One way you could do this by making a newtype wrapper around Char and
creating a new Eq instance for it, like so:

  import Data.Char (toLower)

  newtype CaseInsensitive = CI Char

  instance Eq CaseInsensitive where
    (CI c1) == (CI c2)  =  toLower c1 == toLower c2

  toCI :: String -> [CaseInsensitive]
  toCI = map CI

  fromCI :: [CaseInsensitive] -> String
  fromCI = map (\(CI c) -> c)

  -- now to do a case-insensitive LCS search you can just say something like
  fromCI (lcsList (toCI "BriCK") (toCI "bARk"))

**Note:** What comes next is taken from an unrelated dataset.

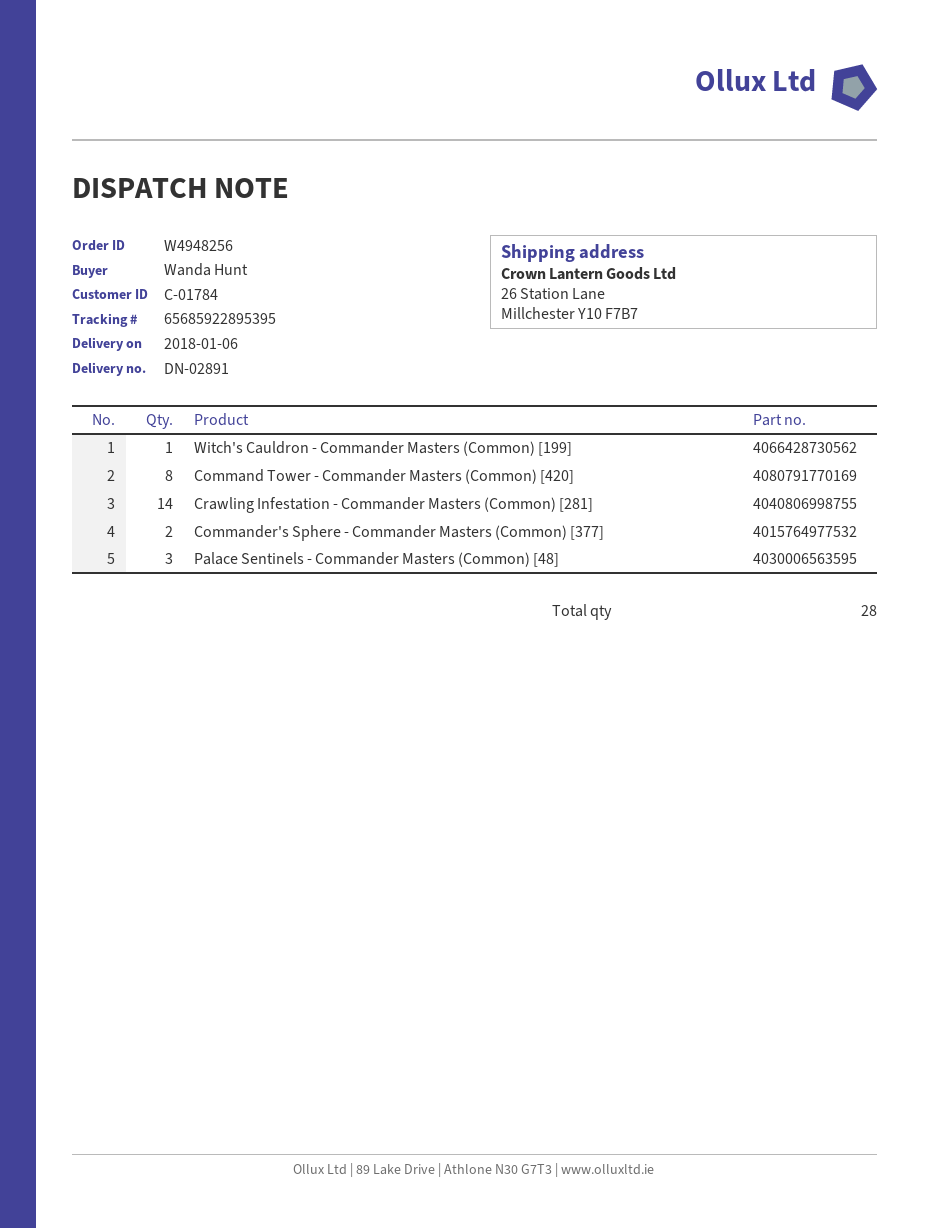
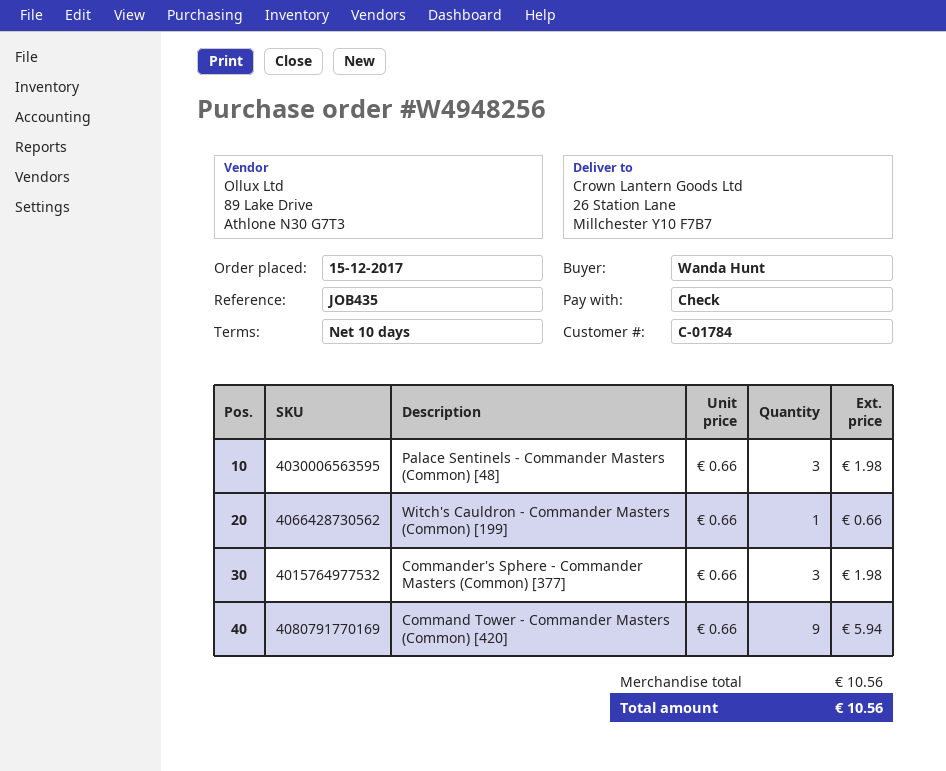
Command Tower - Commander Masters (Common) [420]: 8 -> 9
Crawling Infestation - Commander Masters (Common) [281]: 14 -> none
Commander's Sphere - Commander Masters (Common) [377]: 2 -> 3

Of course, you could also write another version of lcsList which takes
an explicit equality predicate, like the lisp version you described,
but there's no way to have 'optional arguments' in Haskell.  But this
actually isn't too bad:

  -- a generic version
  lcsListGen :: (a -> a -> Bool) -> [a] -> [a] -> [a]
  lcsListGen eq xs ys = ... LCS algorithm here, using eq for comparison ...

  -- the less general version using an Eq constraint can just be
  -- implemented in terms of the above, passing in (==) for the equality test.
  lcsList :: (Eq a) => [a] -> [a] -> [a]
  lcsList = lcsListGen (==)


-Brent